**WORK TO COMPLETE**
The entries are to be repeated exactly, with all pictures omitted.

──────── DATA PROVIDED ────────

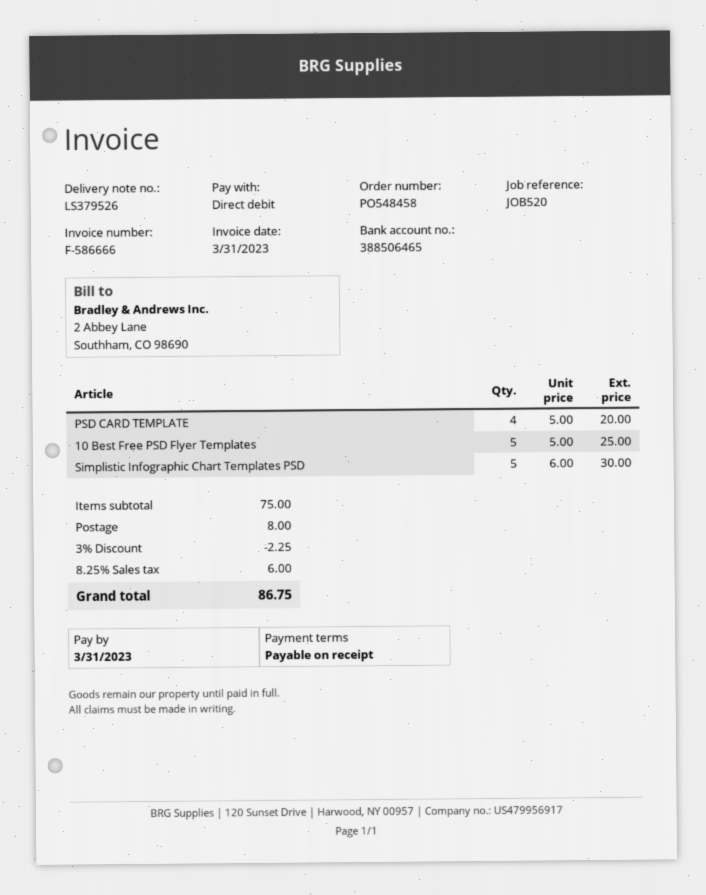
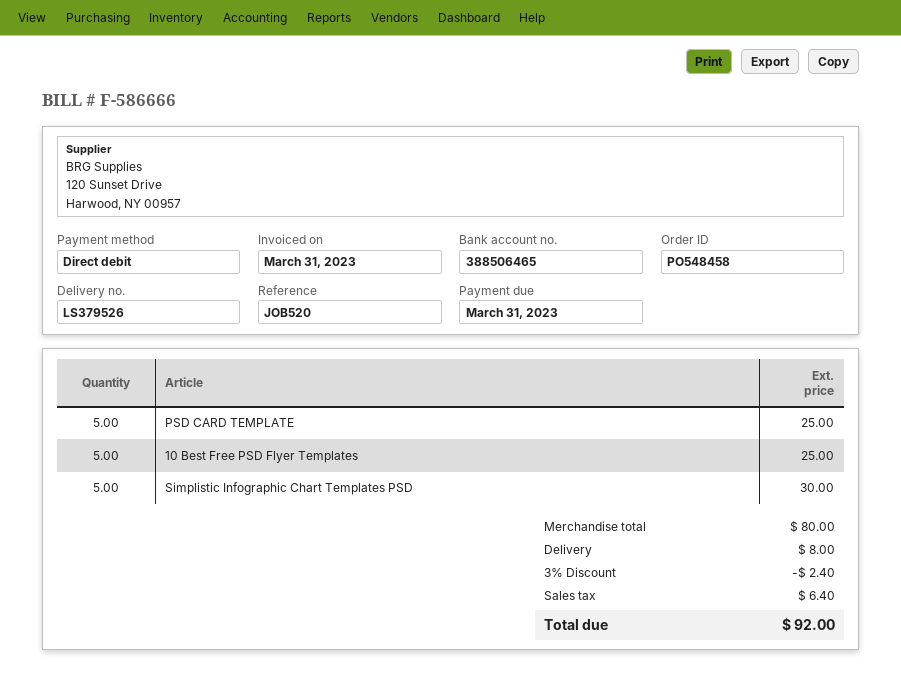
PSD CARD TEMPLATE: 4 for 20.00 -> 5 for 25.00
subtotal: 75.00 -> 80.00
discount: 3% = 2.25 -> 3% = 2.40
tax: 6.00 -> 6.40
total: 86.75 -> 92.00

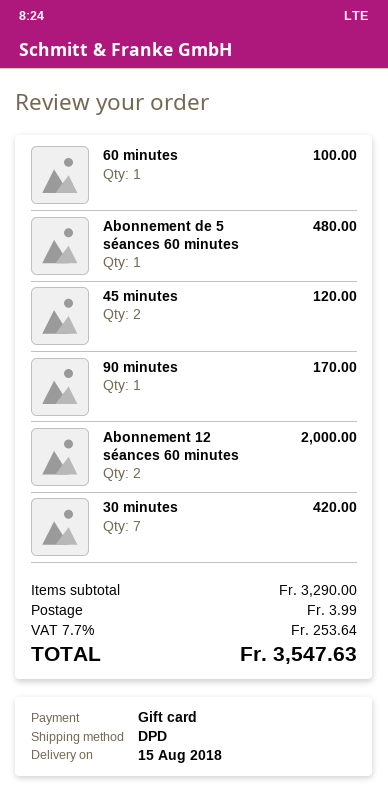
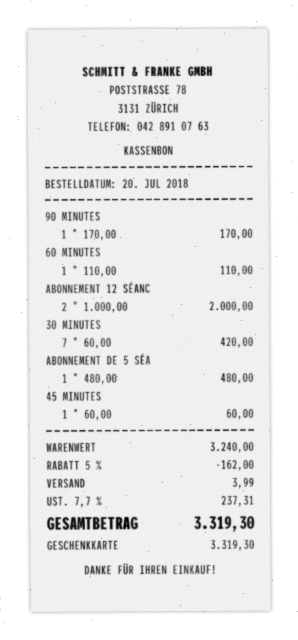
60 minutes: 1 for 100.00 -> 1 for 110.00
45 minutes: 2 for 120.00 -> 1 for 60.00
subtotal: 3290.00 -> 3240.00
discount: none -> 5% = 162.00
tax: 7.7% = 253.64 -> 7.7% = 237.31
total: 3547.63 -> 3319.30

────────

**TASK RESULT**
PSD CARD TEMPLATE: 4 for 20.00 -> 5 for 25.00
subtotal: 75.00 -> 80.00
discount: 3% = 2.25 -> 3% = 2.40
tax: 6.00 -> 6.40
total: 86.75 -> 92.00

60 minutes: 1 for 100.00 -> 1 for 110.00
45 minutes: 2 for 120.00 -> 1 for 60.00
subtotal: 3290.00 -> 3240.00
discount: none -> 5% = 162.00
tax: 7.7% = 253.64 -> 7.7% = 237.31
total: 3547.63 -> 3319.30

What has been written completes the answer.